Job Application for Data Developer at DRW

Back to jobs

DRW is a diversified trading firm with over 3 decades of experience bringing sophisticated technology and exceptional people together to operate in markets around the world. We value autonomy and the ability to quickly pivot to capture opportunities, so we operate using our own capital and trading at our own risk.

Headquartered in Chicago with offices throughout the U.S., Canada, Europe, and Asia, we trade a variety of asset classes including Fixed Income, ETFs, Equities, FX, Commodities and Energy across all major global markets. We have also leveraged our expertise and technology to expand into three non-traditional strategies: real estate, venture capital and cryptoassets.

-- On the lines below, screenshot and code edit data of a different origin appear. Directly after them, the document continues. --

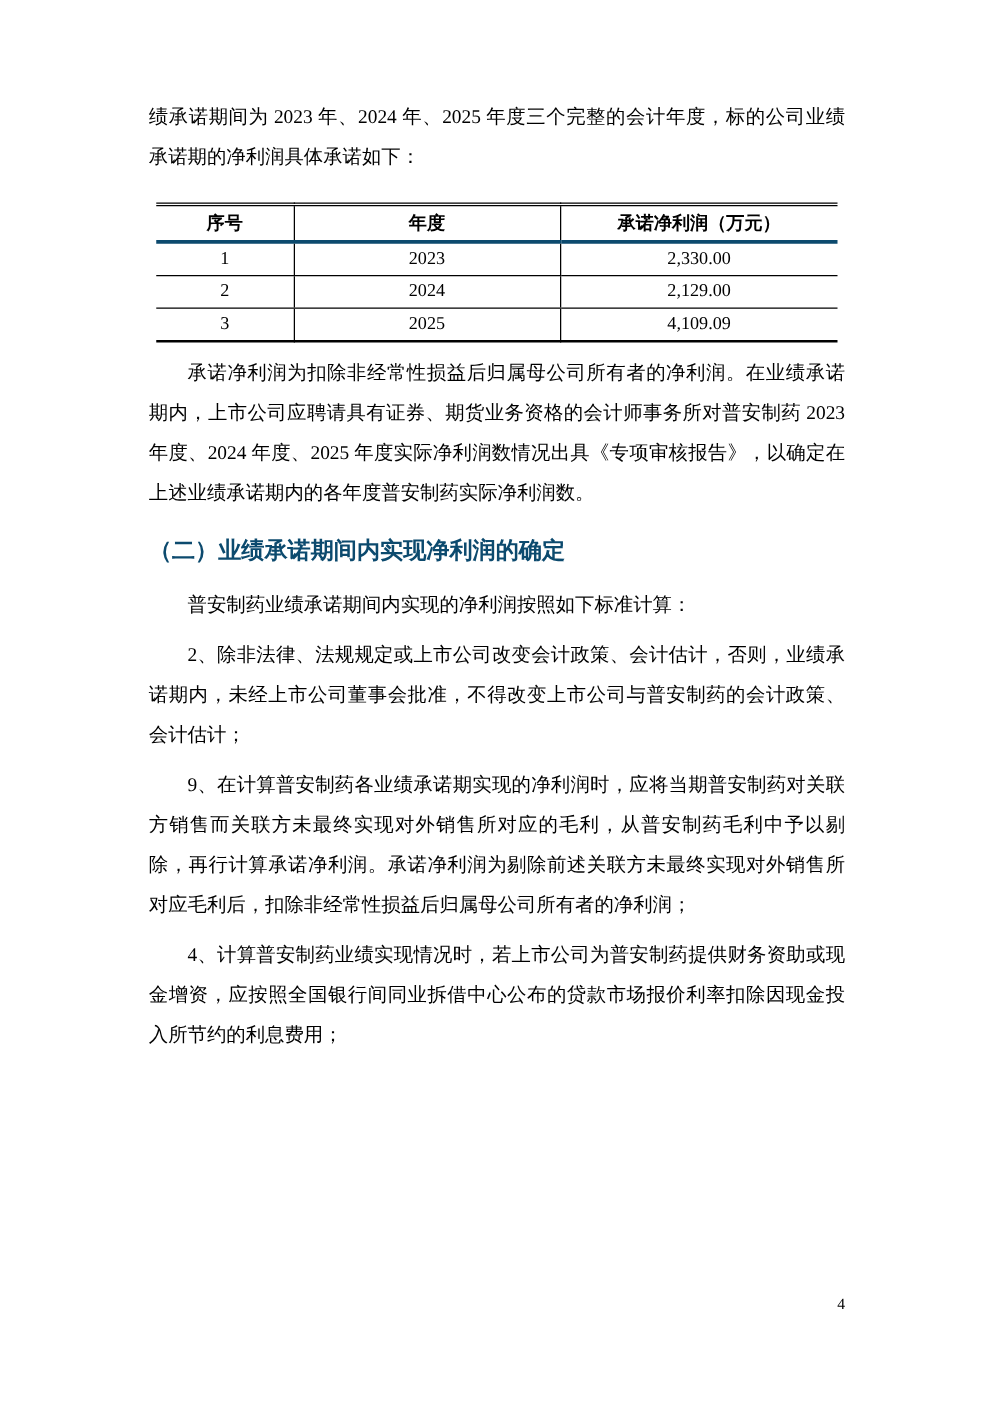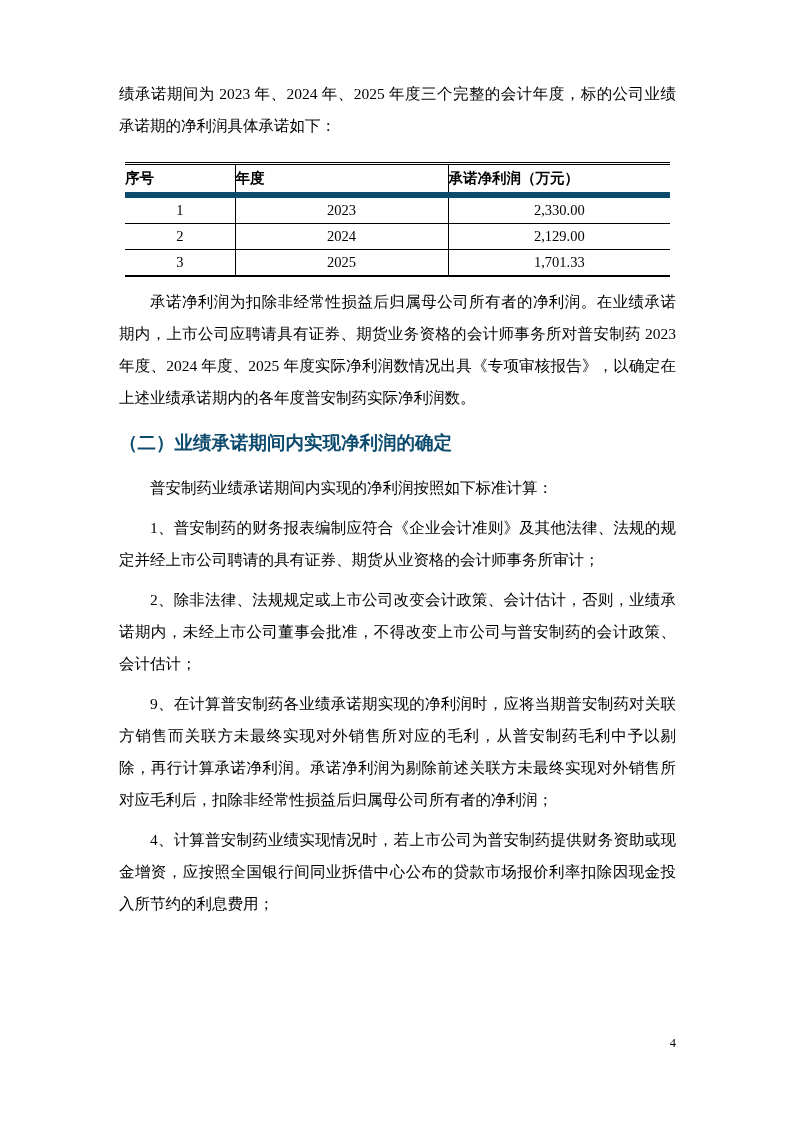"序号" table.commitment-table th { border-bottom: 6px solid #0c4a6e -> 3px solid #0c4a6e; text-align: left -> center }
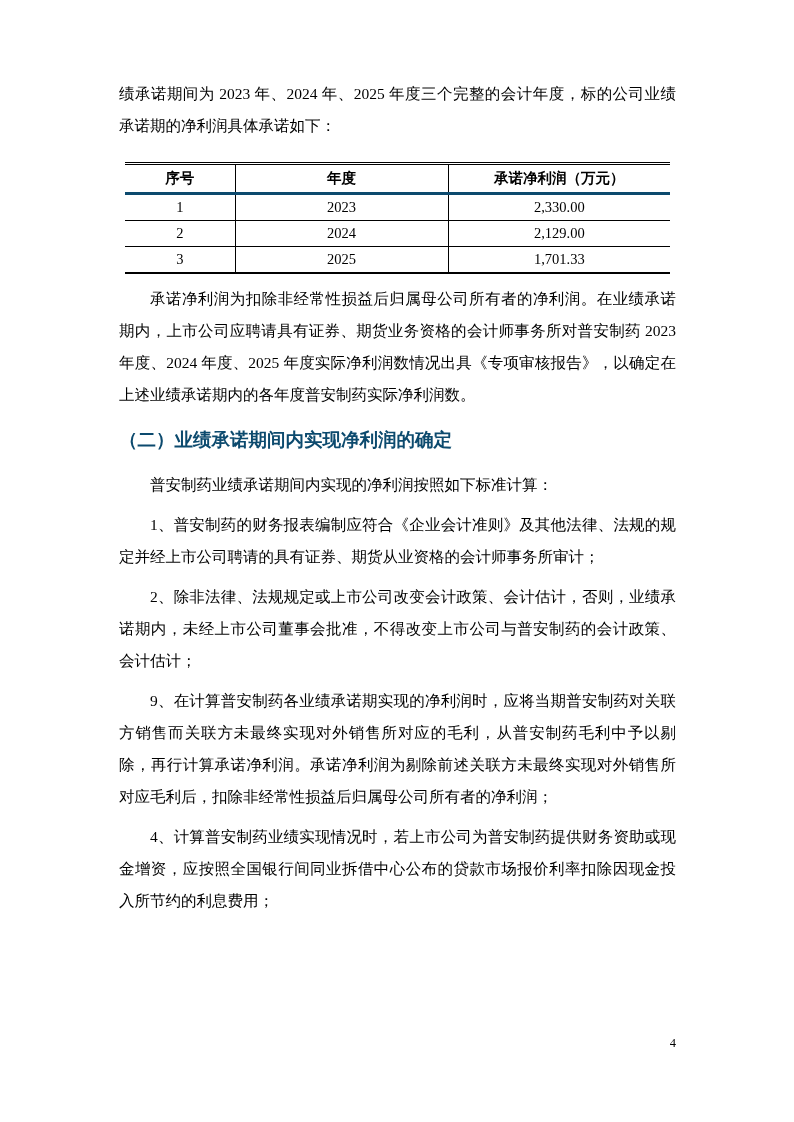"1,701.33" td.col-sep { text: 1,701.33 -> 4,109.09 }
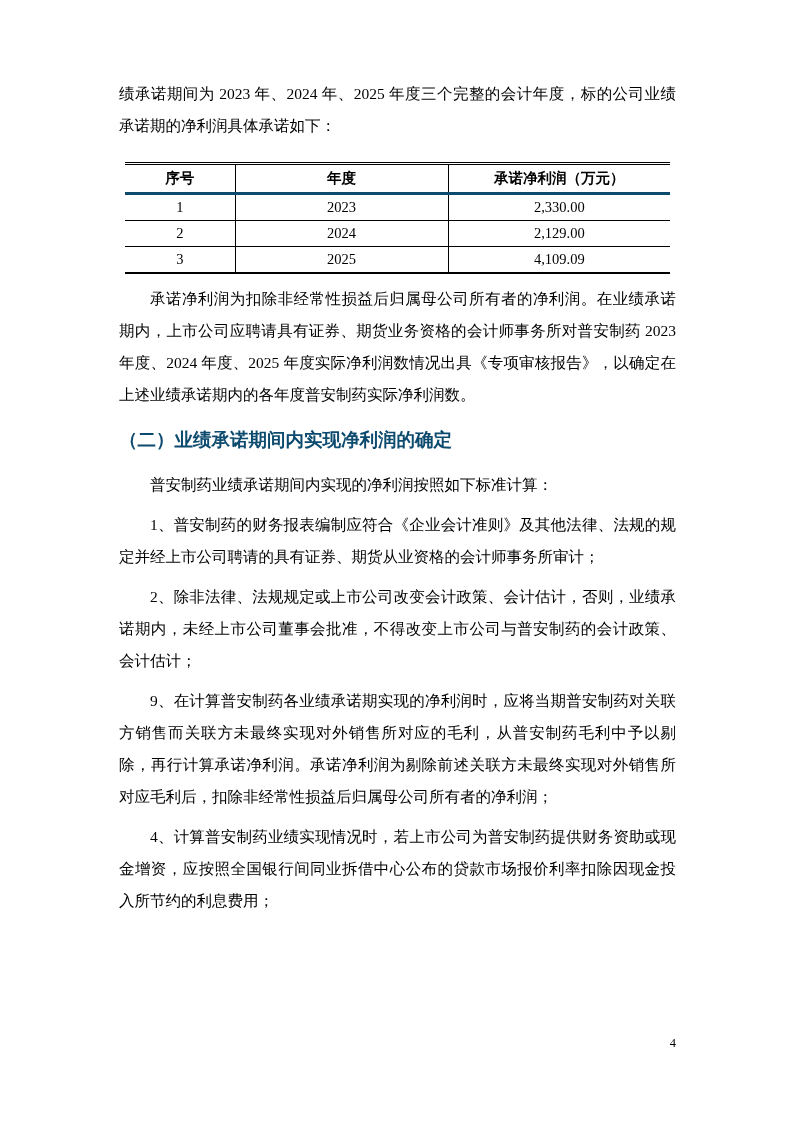"1、普安制药的财务报表编制应符合《企业会计准则》及其他法律、法规的规定并经上市公" p.body-text { html: <p>1、普安制药的财务报表编制应符合《企业会计准则》及其他法律、法规的规定并经上市公司聘请的具有证券、期货从业资格的会计师事务所审计；</p> -> none }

We operate with respect, curiosity and open minds. The people who thrive here share our belief that it’s not just what we do that matters–it's how we do it. DRW is a place of high expectations, integrity, innovation and a willingness to challenge consensus.

We are looking for a Data Developer to join our AI and Multi Asset Systematic Strategies team. This team builds AI and ML-powered tools and solutions that enable teams across the firm and support AI researchers. You'll build data pipelines for RAG systems, optimize embedding workflows, and architect scalable solutions for managing analytical, relational, structured, and unstructured data.

Responsibilities:

Design and build data pipelines for RAG systems, including document ingestion, chunking, embedding generation, and vector storage.
Build ingestion pipelines for structured and unstructured data sources into a centralized data lake, ensuring data is clean, normalized, and accessible for analytics, research, and AI workloads.
Develop data processing workflows to prepare and optimize datasets for fine-tuning and inference workloads.
Build monitoring and evaluation frameworks to measure retrieval quality, latency, and system performance.
Collaborate with ML engineers to optimize data formats and storage patterns for GPU-accelerated inference.
Implement caching strategies and data versioning systems to support efficient model serving.
Deploy and manage vector databases, embedding services, and data processing pipelines.
Drive initiatives to improve data quality, reduce latency, and enhance the accuracy of retrieval systems.
Continuously learn and stay up-to-date with emerging technologies and best practices in data engineering and AI.
Proactively contribute ideas for new tools, process improvements, and technology adoption that move the team forward.

Requirements:

Bachelor's or Master's degree in Computer Science, Data Engineering, or related field.
2-5 years building data systems and pipelines in production environments.
Strong experience with RAG architectures, including vector databases (Milvus, ChromaDB, Pinecone, Weaviate, or Qdrant).
Proficiency in Python with experience using DAG-based orchestration platforms (Airflow, Dagster, Prefect, or similar).
Hands-on experience with embedding models and semantic search systems.
Experience with distributed data processing frameworks (Apache Spark, Ray, or Dask).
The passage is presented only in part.